Common Mistakes When Teaching Tricks (and How to Avoid Them)

Almost all the trouble people run into teaching tricks to teach your dog comes from the same four mistakes:

  • Sessions that run too long. More than five or ten minutes and your dog checks out. Three short stretches a day beat one endless one.
  • Rewarding too late. If you mark or treat two seconds after the fact, your dog has no idea which behavior you are rewarding. Timing is everything.
  • Raising the difficulty too fast. Do not ask for the full trick in a park full of distractions before it is rock-solid in your living room.
  • Repeating the cue nonstop. Saying "spin, spin, spin" teaches your dog to tune you out. Say the cue once, wait, and if he does not respond, help him out with the lure.

And remember something important: never punish a trick that does not work out. A trick is a game. If your dog gets it wrong, no treat comes and you simply try again. Scolding only teaches him to stop wanting to try.

Turn Tricks Into a Fun Habit

The beautiful thing about tricks is that they never really end. Once your dog has these seven down, you can chain them into sequences ("spin, then lie down"), compete against yourself to see how many he can do in a row, or use them to settle him in moments of excitement. Each new trick is a little easier than the last, because your dog already knows how the learning game is played.

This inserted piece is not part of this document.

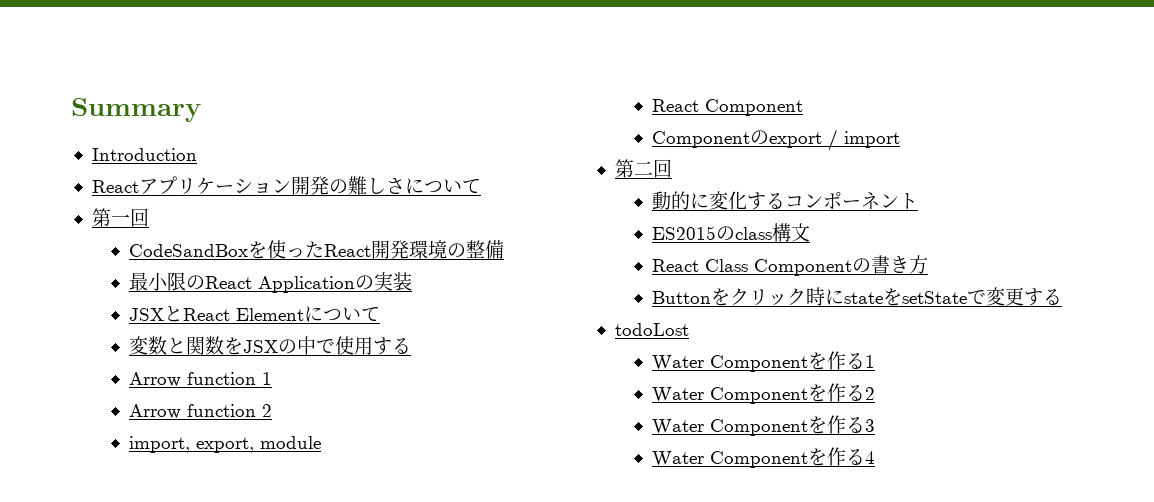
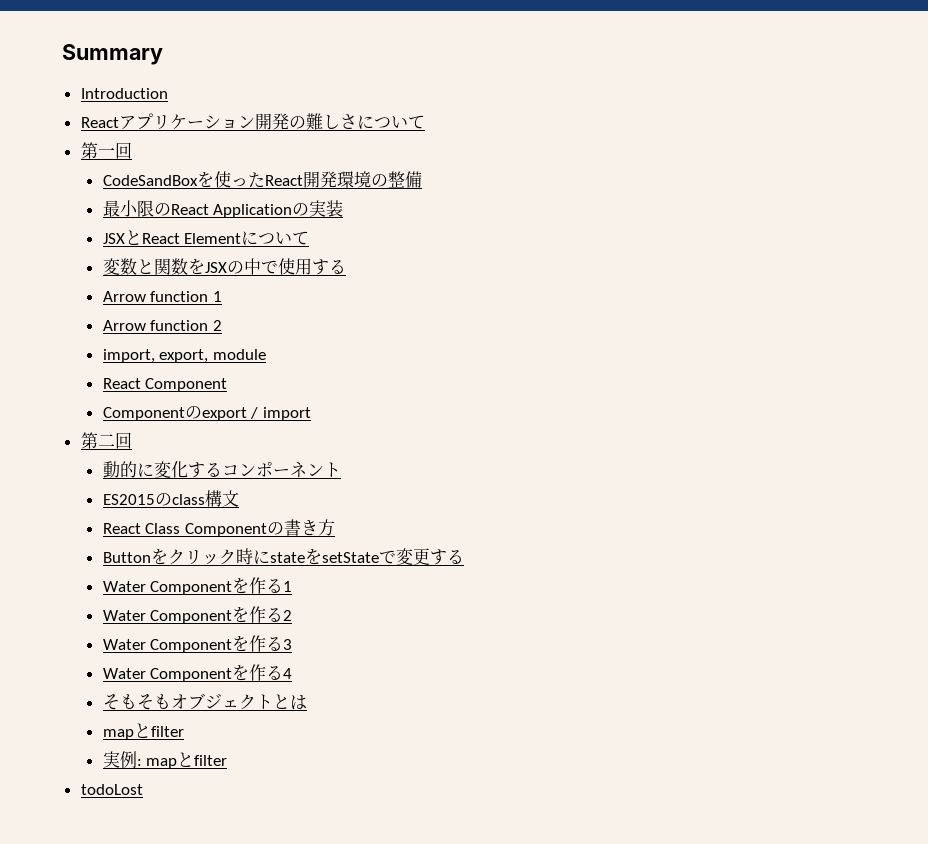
[614,323,689,336] // todoLost -> (464, 556) none
(875, 457) none -> [102,693,307,710] [102,723,184,740] [102,751,228,769] [80,784,143,795] // そもそもオブジェクトとは // mapとfilter // 実例: mapとfilter // todoLost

If you are hooked and want to take it further (more advanced tricks, sports like canine freestyle, or simply rock-solid obedience), a class with a pro is the natural next step. A trainer corrects your technique, gives you fresh ideas, and works your dog around real distractions, something that is hard to recreate at home.

So there you have it: grab a handful of treats, find a quiet corner, and give your dog five minutes today. Start with the hand touch, mark every win, and enjoy the look on your dog's face when he figures out what you want. Those little "he's got it!" moments are, in the end, the best part of having a dog.